3) I'm not married, but if I was, I think I would still feel the same way. Me and my future wife will have a beautiful wedding and an amazing day, if and when that happens. Having gay marriages would diminish that day...we'd no longer be part of a tradition, rather going with something else, far removed from what we grew up with and what we believe now. Scroll up for my Champagne analogy to understand why.

Comment Re:Why does it have to be "marriage"? (Score 1) 804

Debase is the right term, sorry you don't like it. Go look it up sometime, it means more than you think it does.

Let me give you an analogy to illustrate my meaning...Champagne is a sparking wine, made from grapes from the Champagne region of France. Now, people all over the world grow grapes, and all over the world those grapes get made into all sorts of wine, some of them even sparkling wines. But only the ones from that specific part of France can legally be called Champagne. Why is that, you ask? Tradition. Now, what if the very talented winemakers from California wanted to be allowed to call their sparkling wines Champagne...they use the same grapes, the same techniques to make it, why shouldn't they have the same legal rights? But they don't, because of tradition. So the California growers have to call theirs "sparkling wine". If, somehow, the California growers did and end run around the law, then there would be Champagne from Champagne on the market as well as this fake Champagne from California, which debases the value of the original Champagne by it's mere existence.
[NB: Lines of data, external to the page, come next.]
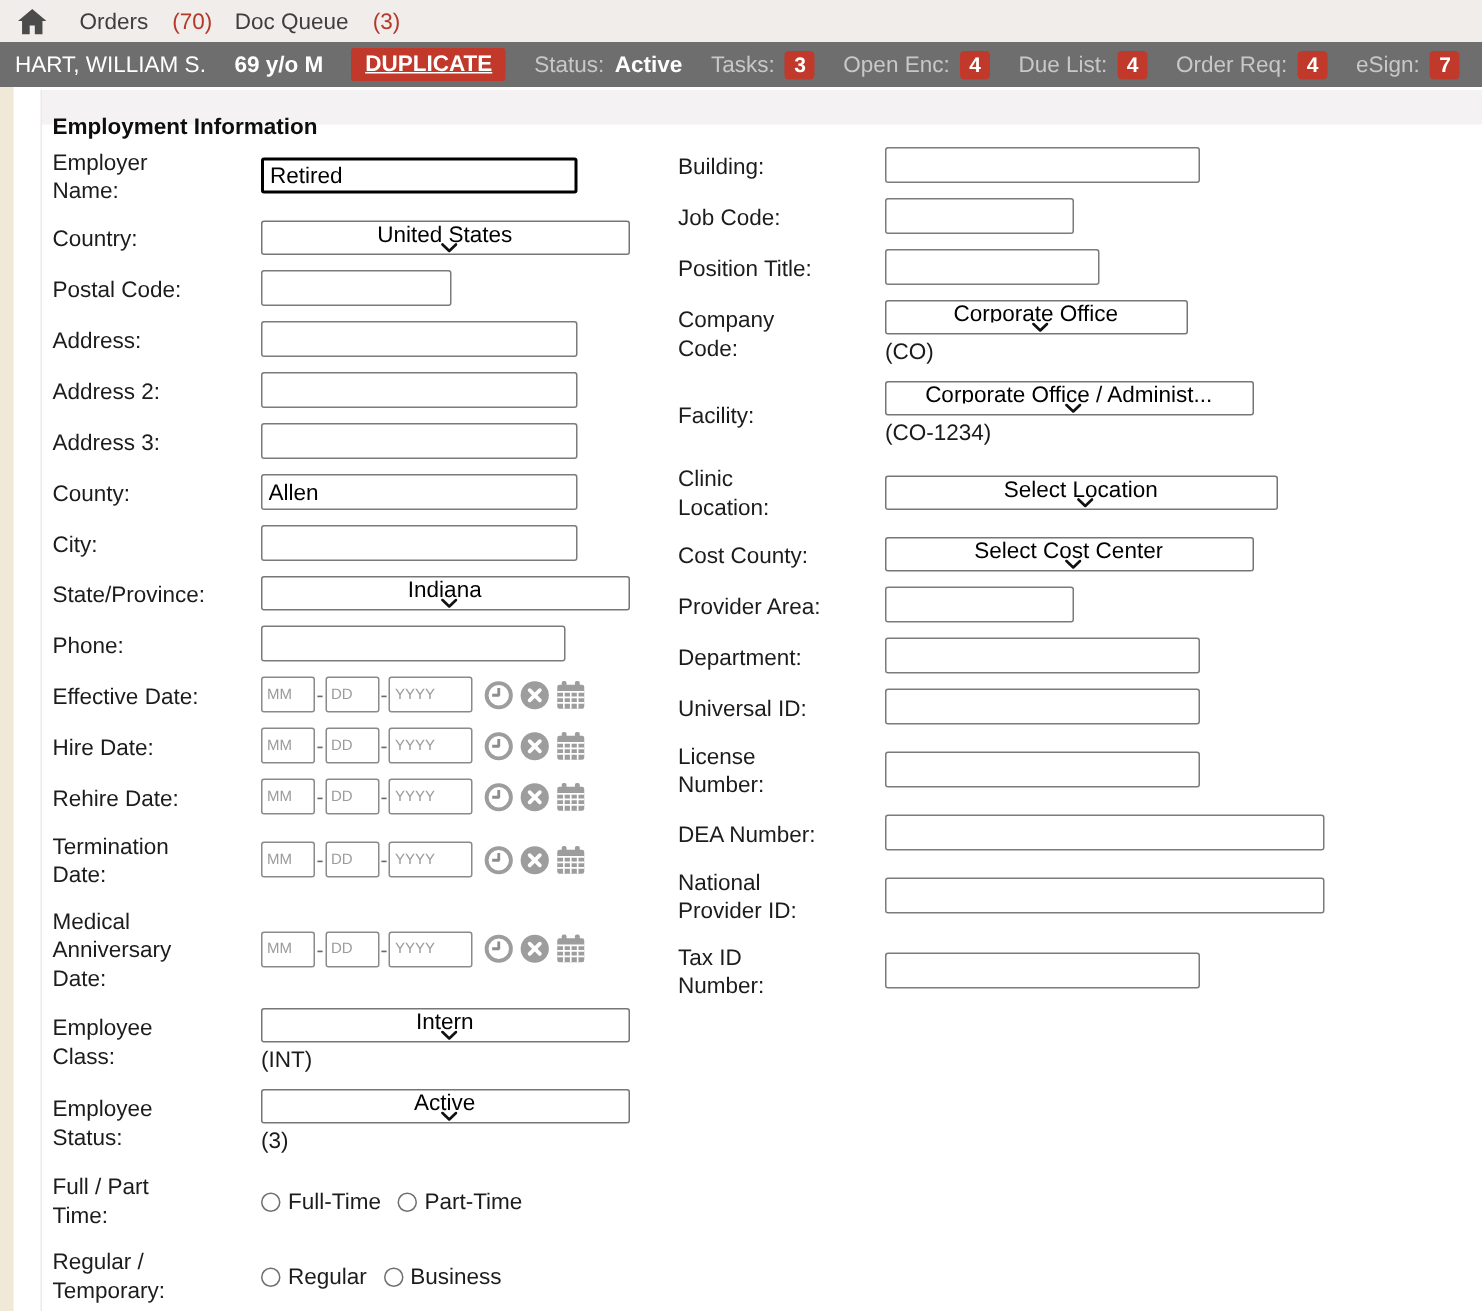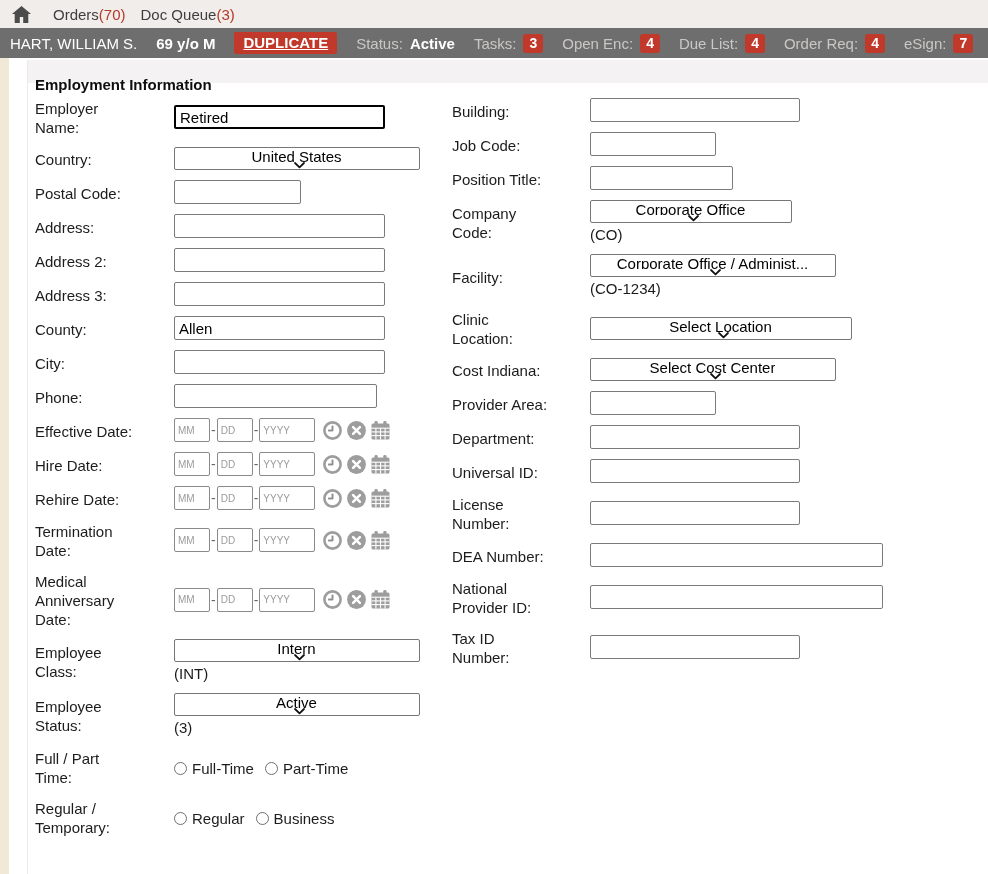"(70)" .navlink .cnt { margin-left: 0 -> 16px }
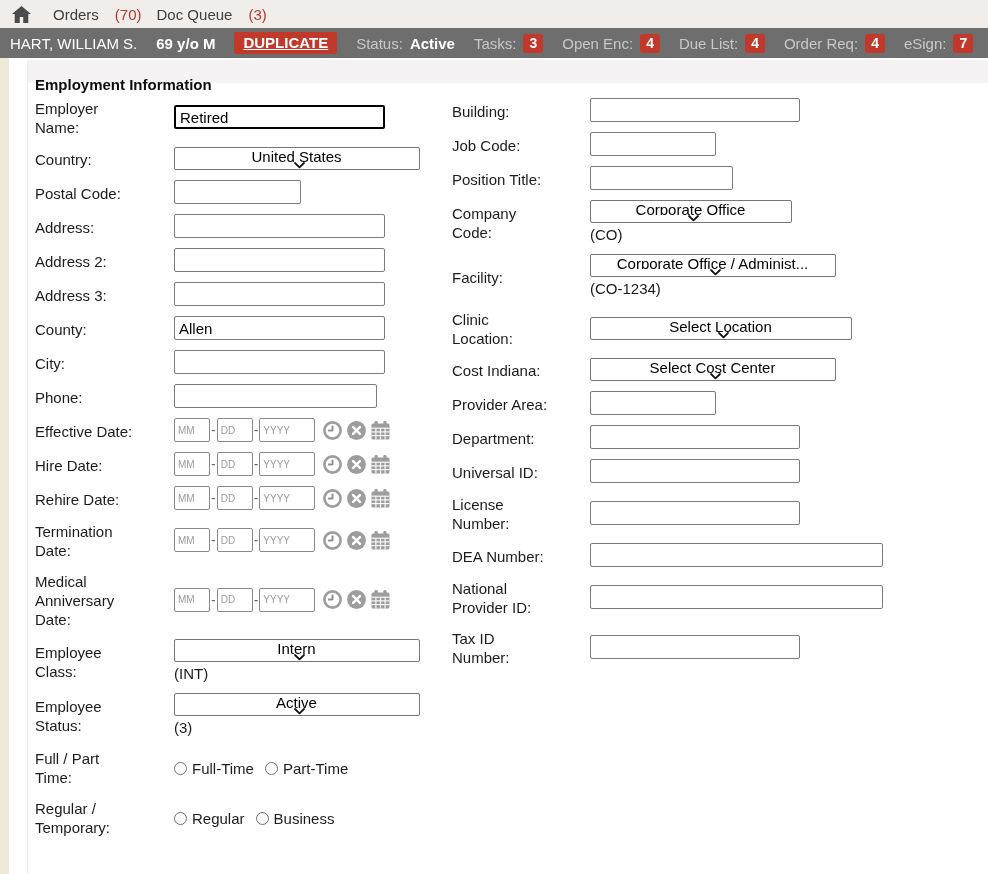"Cost Indiana:" div.lbl { text: Indiana -> County }
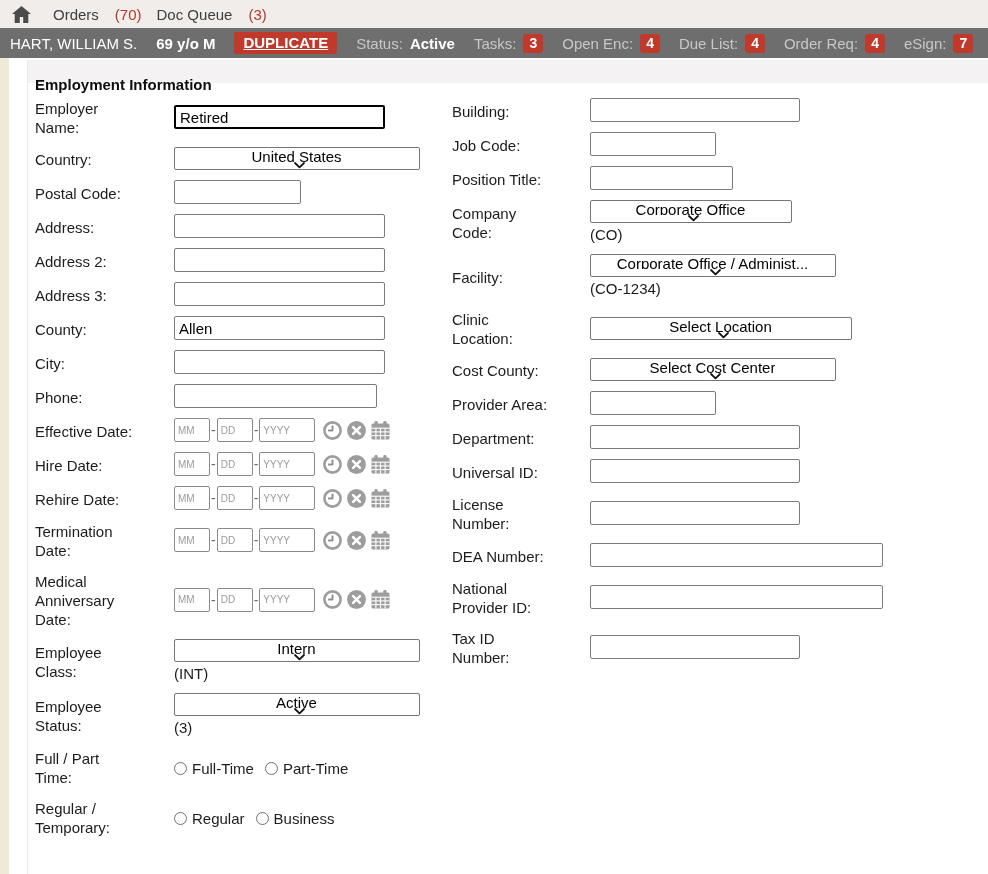"State/Province:" div.row { html: none -> <div> <div>State/Province:</div> <div> <div> <span>Indiana</span> <span> <svg> <path></path> </svg> </span> </div> </div> </div> }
Yes, I know wine bottles and people are different, but tradition is tradition.

Comment Re:Why does it have to be "marriage"? (Score 1) 804

Perhaps what is needed is for us to learn from history. I don't think separate but equal was ever intended to actually be equal...certainly not by the people who implemented it. It could have been implemented equally, but that wasn't what happened. Maybe if we took more care to ensure and defend equality, we could do it right this time.